Et les 3 Suisses, autre entreprise de l’empire Mulliez… Deux plans de licenciements en 1 an !! »

Cela étant dit, cela étant bel et bien réel, comment peut-on faire confiance à un Gérard Mulliez qui, lors d’un spectacle électrisé par une foule d’homologues décomplexés, s’autoproclame capitaliste « responsable » sans avoir à se confronter à la moindre objection ? Comment peut-on croire à la sincérité d’un tel personnage ?

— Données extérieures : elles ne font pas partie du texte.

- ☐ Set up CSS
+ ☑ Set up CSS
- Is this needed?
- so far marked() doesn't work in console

La même question vaut aussi pour Philippe Vasseur. Surtout lorsqu’il affirme, très sûr de lui, qu’une délocalisation, aussi, peut être « responsable », en citant comme exemple Oxylane – ancien Décathlon – qui « impose une charte sociale à ses sous-traitants à travers le monde. » Est-il réellement convaincu que cette charte soit vertueuse dans « les usines prisons » indiennes, comme celles de KPR, une entreprise « sous-traitante pour de grandes marques occidentales : Carrefour, Pimkie, Les 3 Suisses, Décathlon, Kiabi (groupe Auchan) » ?

Money, it’s a crime

A cette question, Monsieur Vasseur a, en fait, déjà répondu. Implicitement, certes, mais il l’a fait. L’an dernier, par le choix de la chanson « Money » des Pink Floyd pour ouvrir le forum de l’argent dit « responsable ». Cette chanson dont les paroles résument à elles seules ce qu’est le boniment du capitalisme autoproclamé « responsable » :

 

Money, it's a crime. Share it fairly but don't take a slice of my pie.

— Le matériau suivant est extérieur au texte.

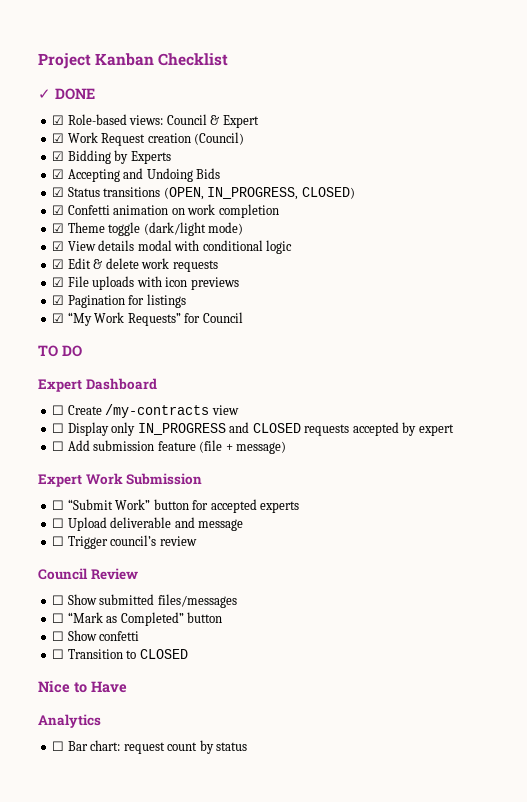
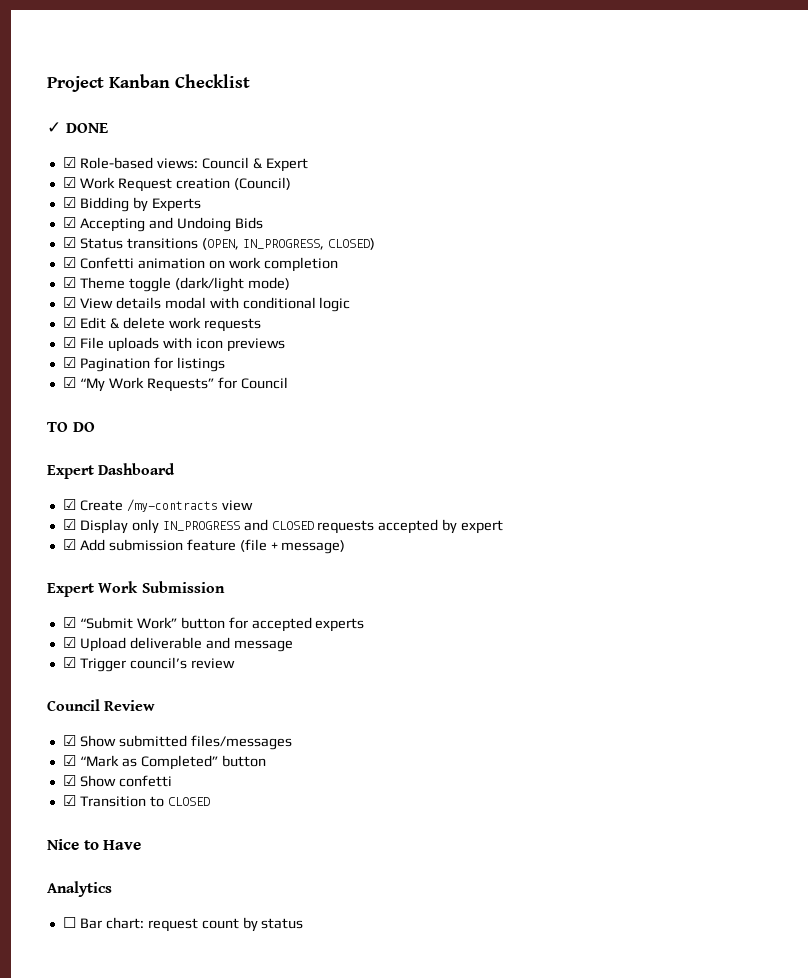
- ☐ Create /my-contracts view
+ ☑ Create /my-contracts view
- ☐ Display only IN_PROGRESS and CLOSED requests accepted by expert
+ ☑ Display only IN_PROGRESS and CLOSED requests accepted by expert
- ☐ Add submission feature (file + message)
+ ☑ Add submission feature (file + message)
- ☐ “Submit Work” button for accepted experts
+ ☑ “Submit Work” button for accepted experts
- ☐ Upload deliverable and message
+ ☑ Upload deliverable and message
- ☐ Trigger council’s review
+ ☑ Trigger council’s review
- ☐ Show submitted files/messages
+ ☑ Show submitted files/messages
- ☐ “Mark as Completed” button
+ ☑ “Mark as Completed” button
- ☐ Show confetti
+ ☑ Show confetti
- ☐ Transition to CLOSED
+ ☑ Transition to CLOSED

Money, so they say, is the root of all evil today.

But if you ask for a rise, it's no surprise that they're giving none away

(L'argent, c'est un crime. Partage-le équitablement mais n'empiète pas sur ma part.

L'argent, comme ils disent, serait la source de tout le mal de nos jours.

Mais si tu demandes une augmentation, sans surprise ils t'en accorderont pas.)

 

(Désolé d’avoir autant utilisé le mot « responsable », mon cerveau a déjà été mangé)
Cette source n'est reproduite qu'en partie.